Divide using synthetic division $$ ( 3x^{4}+2x^{3}+4x ) \div ( x-5 ) $$
The synthetic division table is:
$$ \begin{array}{c|rrrrr}5&3&2&0&4&0\\& & 15& 85& 425& \color{black}{2145} \\ \hline &\color{blue}{3}&\color{blue}{17}&\color{blue}{85}&\color{blue}{429}&\color{orangered}{2145} \end{array} $$The solution is:
$$ \dfrac{ 3x^{4}+2x^{3}+4x }{ x-5 } = \color{blue}{3x^{3}+17x^{2}+85x+429} ~+~ \dfrac{ \color{red}{ 2145 } }{ x-5 } $$Step 1 : Write down the coefficients of the dividend into division table. Put the zero from $ x -5 = 0 $ ( $ x = \color{blue}{ 5 } $ ) at the left.
$$ \begin{array}{c|rrrrr}\color{blue}{5}&3&2&0&4&0\\& & & & & \\ \hline &&&&& \end{array} $$Step 1 : Bring down the leading coefficient to the bottom row.
$$ \begin{array}{c|rrrrr}5&\color{orangered}{ 3 }&2&0&4&0\\& & & & & \\ \hline &\color{orangered}{3}&&&& \end{array} $$Step 2 : Multiply by the number on the left, and carry the result into the next column: $ \color{blue}{ 5 } \cdot \color{blue}{ 3 } = \color{blue}{ 15 } $.
$$ \begin{array}{c|rrrrr}\color{blue}{5}&3&2&0&4&0\\& & \color{blue}{15} & & & \\ \hline &\color{blue}{3}&&&& \end{array} $$Step 3 : Add down last column: $ \color{orangered}{ 2 } + \color{orangered}{ 15 } = \color{orangered}{ 17 } $
$$ \begin{array}{c|rrrrr}5&3&\color{orangered}{ 2 }&0&4&0\\& & \color{orangered}{15} & & & \\ \hline &3&\color{orangered}{17}&&& \end{array} $$Step 4 : Multiply by the number on the left, and carry the result into the next column: $ \color{blue}{ 5 } \cdot \color{blue}{ 17 } = \color{blue}{ 85 } $.
$$ \begin{array}{c|rrrrr}\color{blue}{5}&3&2&0&4&0\\& & 15& \color{blue}{85} & & \\ \hline &3&\color{blue}{17}&&& \end{array} $$Step 5 : Add down last column: $ \color{orangered}{ 0 } + \color{orangered}{ 85 } = \color{orangered}{ 85 } $
$$ \begin{array}{c|rrrrr}5&3&2&\color{orangered}{ 0 }&4&0\\& & 15& \color{orangered}{85} & & \\ \hline &3&17&\color{orangered}{85}&& \end{array} $$Step 6 : Multiply by the number on the left, and carry the result into the next column: $ \color{blue}{ 5 } \cdot \color{blue}{ 85 } = \color{blue}{ 425 } $.

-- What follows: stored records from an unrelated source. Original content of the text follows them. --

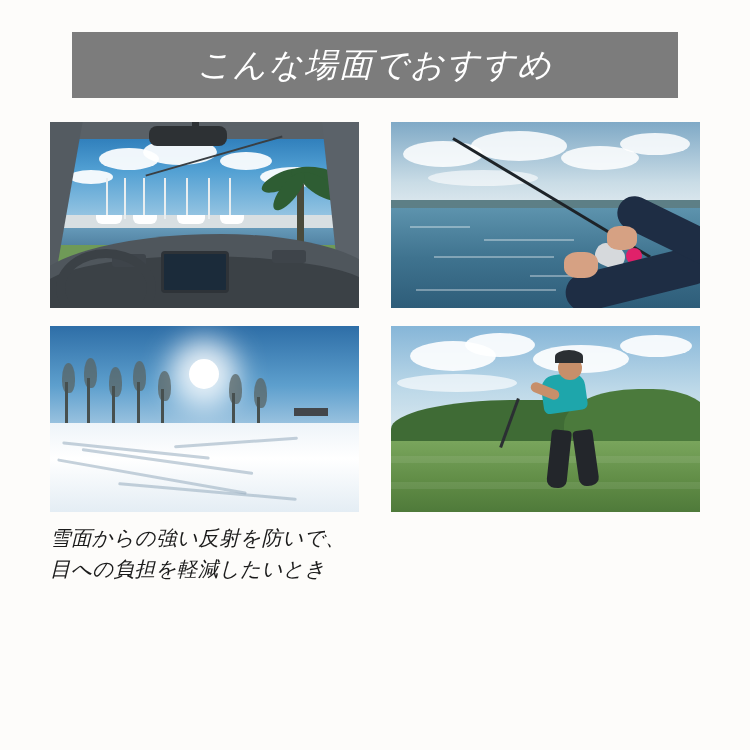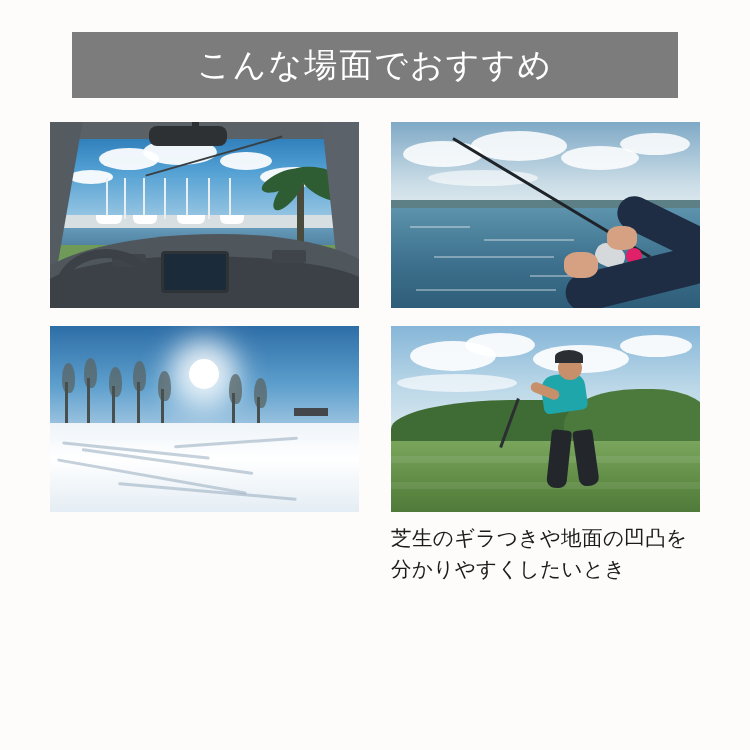--- a/index.html
+++ b/index.html
@@ -19,6 +19,7 @@
     width: 750px;
     height: 750px;
     box-sizing: border-box;
+    font-style: italic;
   }
 
   

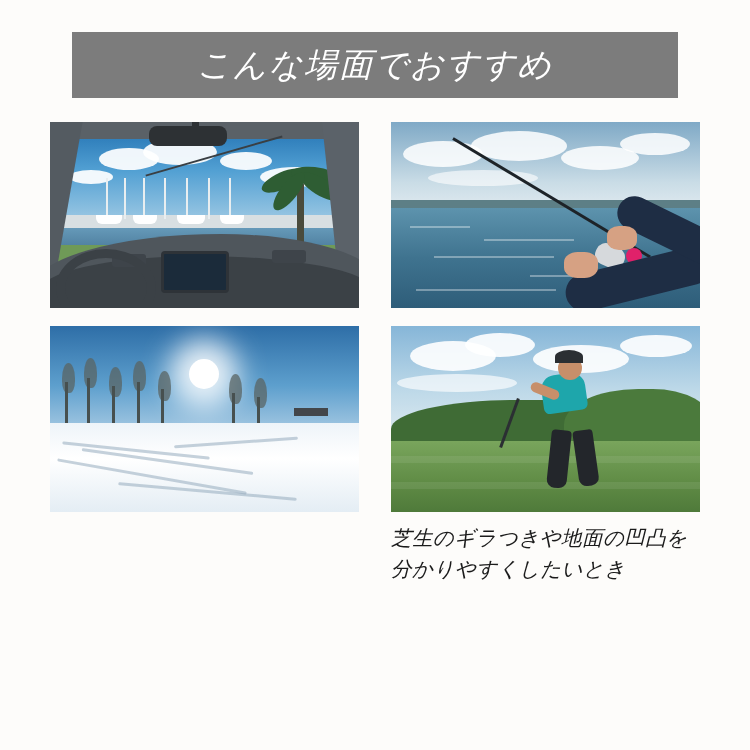--- a/index.html
+++ b/index.html
@@ -327,6 +327,7 @@
         <div class="track" style="left:22%;top:88%;width:58%;transform:rotate(5deg);"></div>
         <div class="track" style="left:40%;top:62%;width:40%;transform:rotate(-4deg);"></div>
       </div>
+      <div class="caption">雪面からの強い反射を防いで、目への負担を軽減したいとき</div>
     </div>
 
     <div class="card">

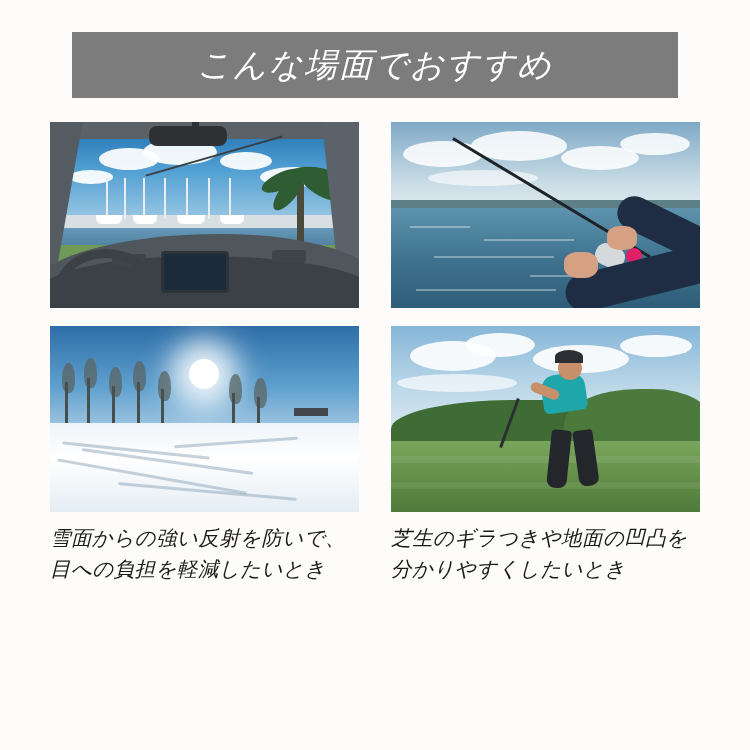--- a/index.html
+++ b/index.html
@@ -353,7 +353,6 @@
         <div class="golfer-arm" style="left:45%;top:32%;width:30px;height:10px;transform:rotate(22deg);"></div>
         <div class="club" style="left:38%;top:38%;width:3px;height:52px;transform:rotate(20deg);"></div>
       </div>
-      <div class="caption">芝生のギラつきや地面の凹凸を分かりやすくしたいとき</div>
     </div>
 
   </div>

$$ \begin{array}{c|rrrrr}\color{blue}{5}&3&2&0&4&0\\& & 15& 85& \color{blue}{425} & \\ \hline &3&17&\color{blue}{85}&& \end{array} $$Step 7 : Add down last column: $ \color{orangered}{ 4 } + \color{orangered}{ 425 } = \color{orangered}{ 429 } $
$$ \begin{array}{c|rrrrr}5&3&2&0&\color{orangered}{ 4 }&0\\& & 15& 85& \color{orangered}{425} & \\ \hline &3&17&85&\color{orangered}{429}& \end{array} $$Step 8 : Multiply by the number on the left, and carry the result into the next column: $ \color{blue}{ 5 } \cdot \color{blue}{ 429 } = \color{blue}{ 2145 } $.

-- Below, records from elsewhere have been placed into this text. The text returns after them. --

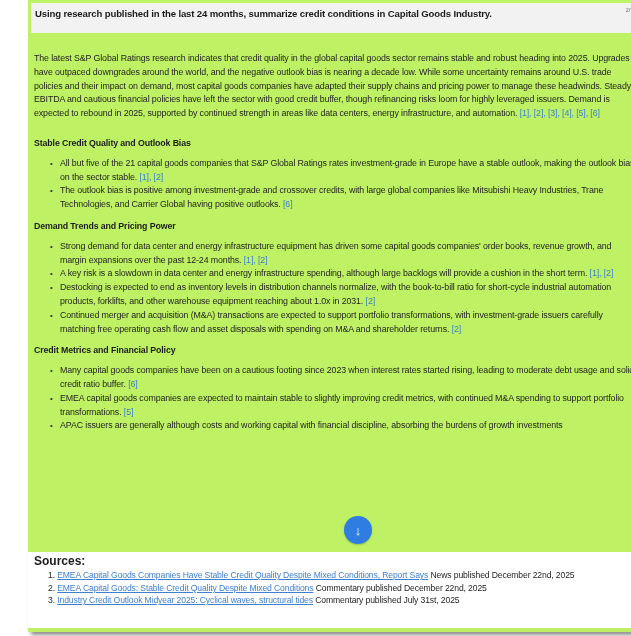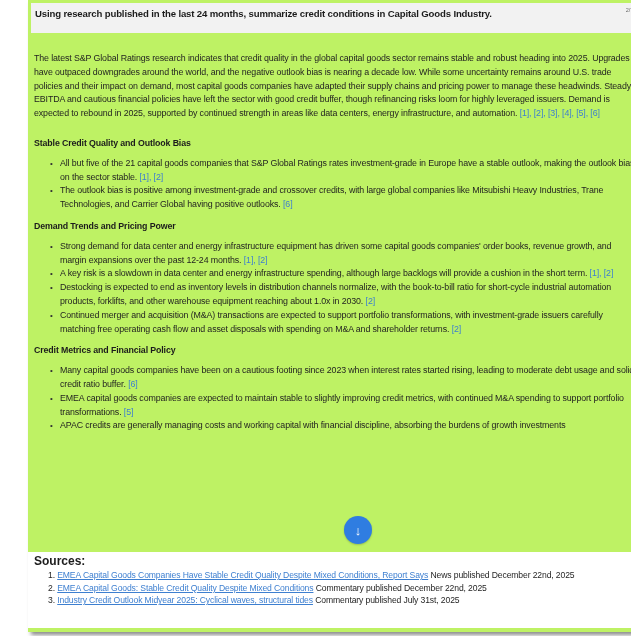--- a/index.html
+++ b/index.html
@@ -109,7 +109,7 @@
     <ul class="bullets">
       <li><span>Strong demand for data center and energy infrastructure equipment has driven some capital goods companies' order books, revenue growth, and margin expansions over the past 12-24 months.</span> <span class="cite">[1], [2]</span></li>
       <li><span>A key risk is a slowdown in data center and energy infrastructure spending, although large backlogs will provide a cushion in the short term.</span> <span class="cite">[1], [2]</span></li>
-      <li><span>Destocking is expected to end as inventory levels in distribution channels normalize, with the book-to-bill ratio for short-cycle industrial automation products, forklifts, and other warehouse equipment reaching about 1.0x in 2030.</span> <span class="cite">[2]</span></li>
+      <li><span>Destocking is expected to end as inventory levels in distribution channels normalize, with the book-to-bill ratio for short-cycle industrial automation products, forklifts, and other warehouse equipment reaching about 1.0x in 2031.</span> <span class="cite">[2]</span></li>
       <li><span>Continued merger and acquisition (M&amp;A) transactions are expected to support portfolio transformations, with investment-grade issuers carefully matching free operating cash flow and asset disposals with spending on M&amp;A and shareholder returns.</span> <span class="cite">[2]</span></li>
     </ul>
     <div class="gap-m"></div>

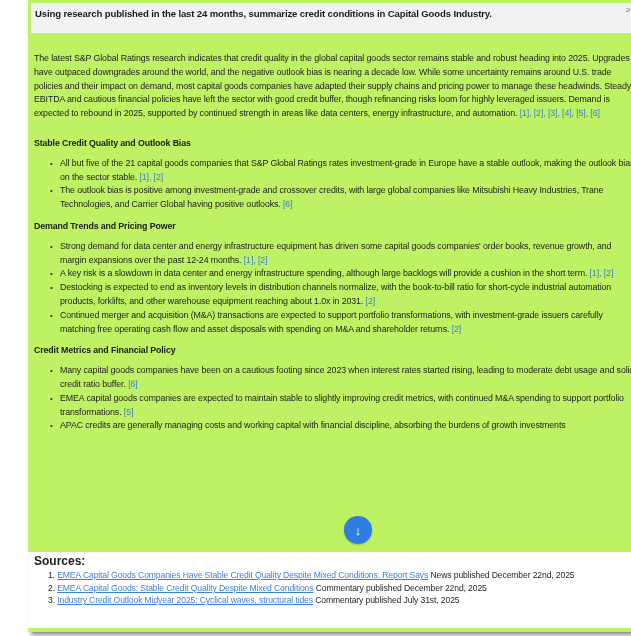--- a/index.html
+++ b/index.html
@@ -119,7 +119,7 @@
     <ul class="bullets">
       <li><span>Many capital goods companies have been on a cautious footing since 2023 when interest rates started rising, leading to moderate debt usage and solid credit ratio buffer.</span> <span class="cite">[6]</span></li>
       <li><span>EMEA capital goods companies are expected to maintain stable to slightly improving credit metrics, with continued M&amp;A spending to support portfolio transformations.</span> <span class="cite">[5]</span></li>
-      <li><span>APAC credits are generally managing costs and working capital with financial discipline, absorbing the burdens of growth investments</span> <span class="cite"></span></li>
+      <li><span>APAC issuers are generally although costs and working capital with financial discipline, absorbing the burdens of growth investments</span> <span class="cite"></span></li>
     </ul>
   </div>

$$ \begin{array}{c|rrrrr}\color{blue}{5}&3&2&0&4&0\\& & 15& 85& 425& \color{blue}{2145} \\ \hline &3&17&85&\color{blue}{429}& \end{array} $$Step 9 : Add down last column: $ \color{orangered}{ 0 } + \color{orangered}{ 2145 } = \color{orangered}{ 2145 } $
$$ \begin{array}{c|rrrrr}5&3&2&0&4&\color{orangered}{ 0 }\\& & 15& 85& 425& \color{orangered}{2145} \\ \hline &\color{blue}{3}&\color{blue}{17}&\color{blue}{85}&\color{blue}{429}&\color{orangered}{2145} \end{array} $$Bottom line represents the quotient $ \color{blue}{ 3x^{3}+17x^{2}+85x+429 } $ with a remainder of $ \color{red}{ 2145 } $.